We'll jump around within the packfile to get that data.
> Could it be really slow reading the packed-refs file? I can see the
> packed-refs file is mmaped() before the writes start, and then
> munmapped after the writes are completed. If I had to guess, that likely
> means that the packed-refs file is being read in small increments by the
> kernel via mmap, and that is what is making things very slow over NFS.
The packed-refs file is mmap'd, but we'll be reading it sequentially. I
guess whether or not there is good read-ahead there may depend on the
NFS implementation.
> My alternative theory, is that each ref is being looked up via a binary
> search, but I don't think git does this?
Git does binary search within the packed-refs file, but it shouldn't be
doing so here. The write-out phase of packing refs is a straight merge
between two lists: the existing packed-refs entries and the new entries
we are adding.
I'd second Patrick's suggestion to use perf or similar to try to see
where the time is going.
You might also try building Git with NO_MMAP. That might make the I/O
costs more apparent via strace, because they'll be coming via pread().
-Peff
next prev parent reply other threads:[~2026-01-06 10:38 UTC|newest]

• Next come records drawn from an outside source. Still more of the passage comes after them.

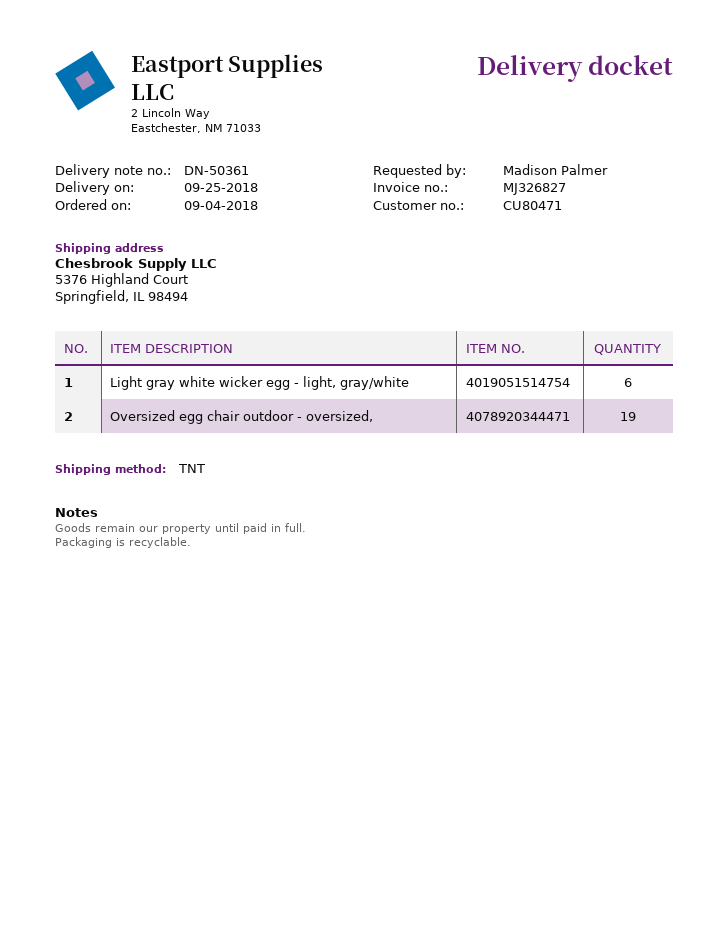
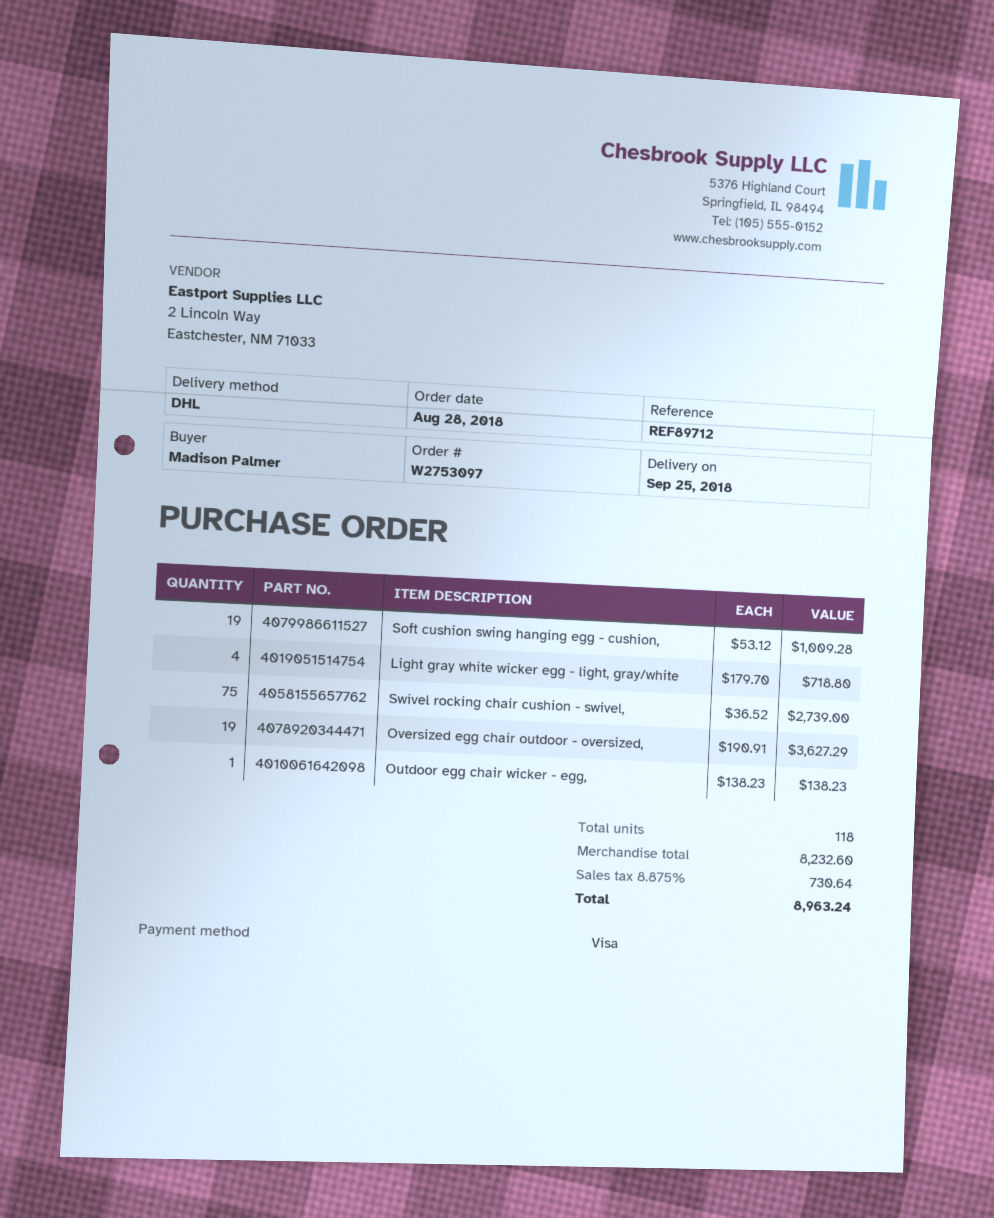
order date: 2018-09-04 -> 2018-08-28
shipping method: TNT -> DHL
Light gray white wicker egg - light, gray/white: 6 -> 4
Soft cushion swing hanging egg - cushion,: none -> 19
Swivel rocking chair cushion - swivel,: none -> 75
Outdoor egg chair wicker - egg,: none -> 1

Thread overview: 19+ messages / expand[flat|nested] mbox.gz Atom feed top
2025-12-25 22:13 Slow git pack-refs --all Martin Fick
2025-12-25 23:38 ` brian m. carlson
2025-12-26 4:45 ` Jeff King
2025-12-26 17:15 ` brian m. carlson
2025-12-27 7:36 ` Jeff King
2025-12-31 5:48 ` Martin Fick
2026-01-02 7:49 ` Jeff King
2026-01-05 23:45 ` Martin Fick
2026-01-06 6:53 ` Patrick Steinhardt
2026-01-06 23:02 ` Martin Fick
2026-01-07 11:42 ` Patrick Steinhardt
2026-01-07 22:58 ` Martin Fick
2026-01-08 6:33 ` Patrick Steinhardt
2026-01-15 21:09 ` Jeff King
2026-01-16 20:35 ` Martin Fick
2026-01-07 17:05 ` Martin Fick
2026-01-06 10:38 ` Jeff King [this message]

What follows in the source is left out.